Brazil may have waltzed through their group to reach the semifinals of the Confederations Cup but they are only too aware of the party pooping abilities of Wednesday's opponents’ Uruguay.
It was the Uruguayans who delivered Brazilian football its arguably greatest blow in winning the 1950 final in Rio's famed Maracana stadium, the revamped version of which will host Sunday's final where either world champions Spain or Italy await.
More recently, Uruguay have also shown they can mix it with their more powerful neighbours, the nation of barely 3.5 million lifting the 2011 Copa America in Argentina, where Brazil lost in the quarterfinals to Paraguay.
Brazil goalkeeper Julio Cesar on Monday warned the host nation they must beware if they are not to suffer an ambush at Belo Horizonte, a venue which earned its own place in World Cup folklore in the 1950 event by hosting a United States win over England.
Uruguay have shown some mediocre form in World Cup qualifying but the 2011 South American champions have found som form with wins in Brazil over Nigeria and thrashing minnows Tahiti.
Moreover, Julio Cesar points out that in Edinson Cavani, Diego Forlan - match winner against Nigeria with a record 34th goal for the Celeste - and Luis Suarez the Uruguayans have no shortage of firepower.
"They are very strong in attack and can decide a game on their own," the shot-stopper said. The trio is set to return after being rested for the 8-0 whipping of Tahiti.
"I know them all well and we shall have to beware. The tiniest thing can decide a match," added Cesar, who faces the prospect of playing second tier English football next season after being relegated with Queens Park Rangers.
Brazil, starting to come to the boil under 2002 World Cup handler Luiz Felipe Scolari, saw off Japan, Mexico and Italy but Uruguay had to regroup after losing their first match against world champions Spain, who will face Italy in the other semi-final.

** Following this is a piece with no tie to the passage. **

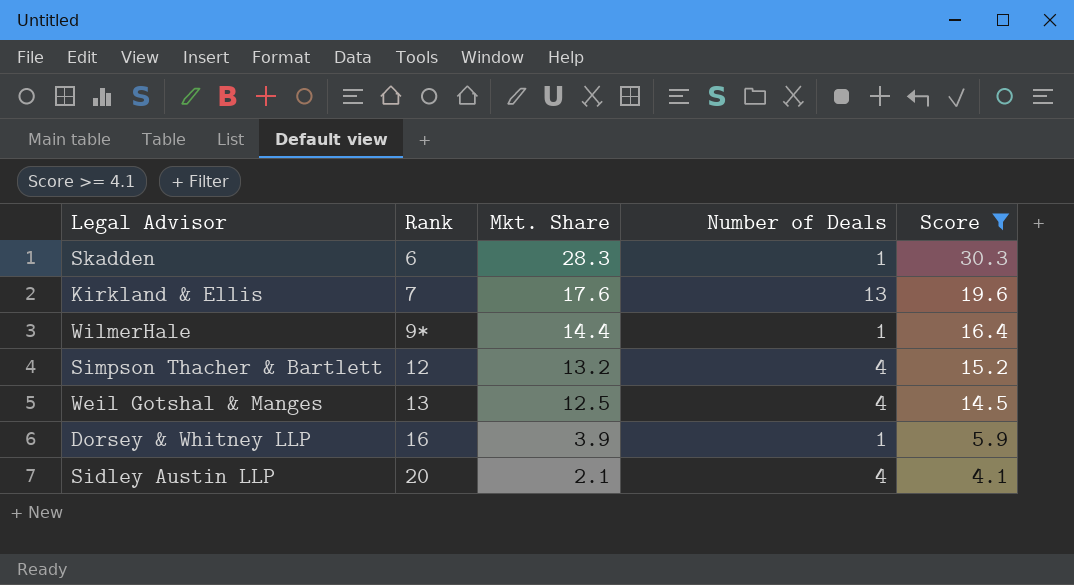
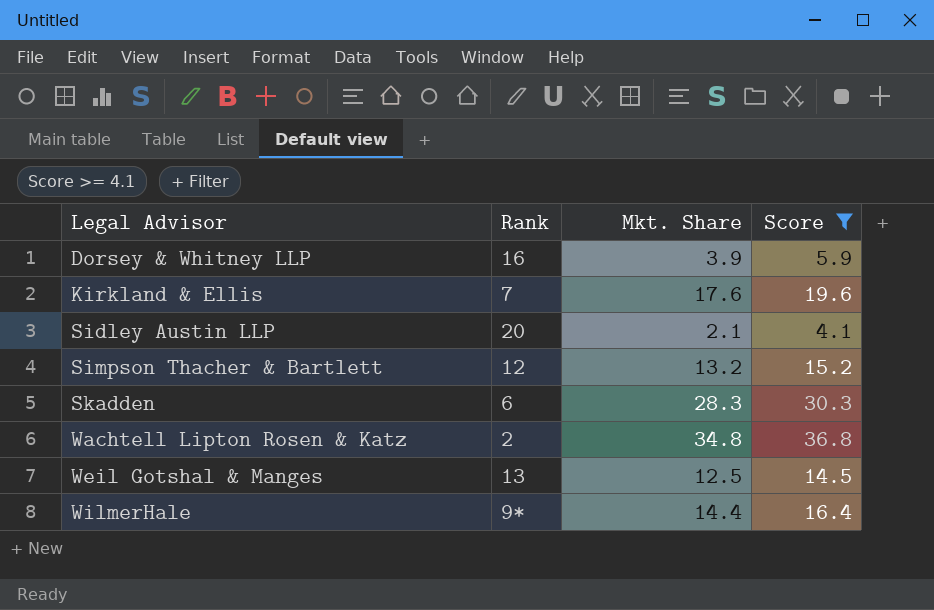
row order: Rank ascending -> Legal Advisor ascending
column Number of Deals | position: 4 -> none
row Wachtell Lipton Rosen & Katz: none -> 2 | 34.8 | 36.8

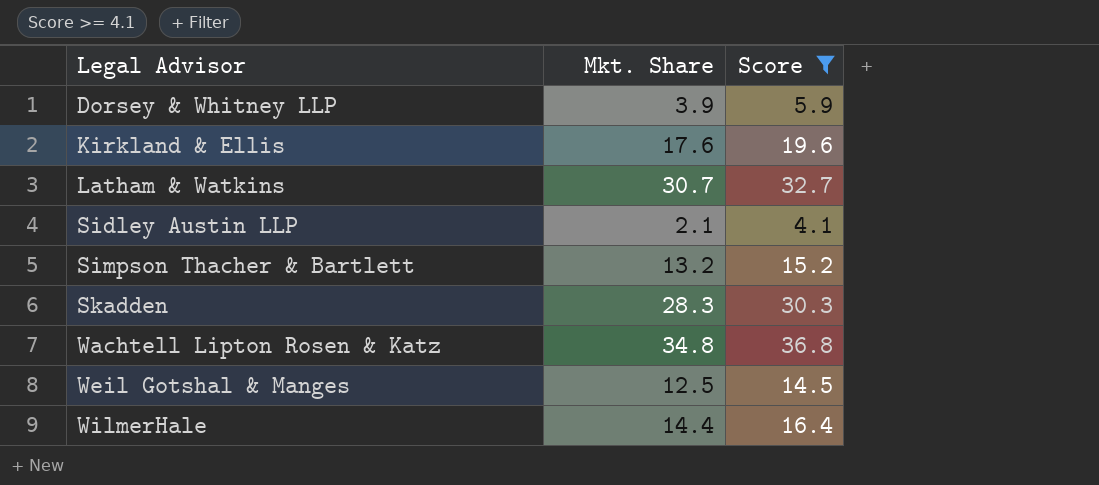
column Rank | position: 2 -> none
row Latham & Watkins: none -> 30.7 | 32.7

The four semifinalists have won 12 World Cups between them - a record five for Brazil, four for Italy, two for the Uruguayans and one for Spain.
Uruguay last beat the Selecao in 2001 - ironically it was Luiz Felipe Scolari's first match in charge, but Big Phil would months later lift the World Cup to land a Pentacampeao or fifth title. Uruguay's wily coach Oscar Tabarez accepts Brazil are probably favourites, but he sticks to an old optimist's dictum.
“In football, nothing is imposible. Though it will be tough as Brazil are a great team and playing at home,” he said.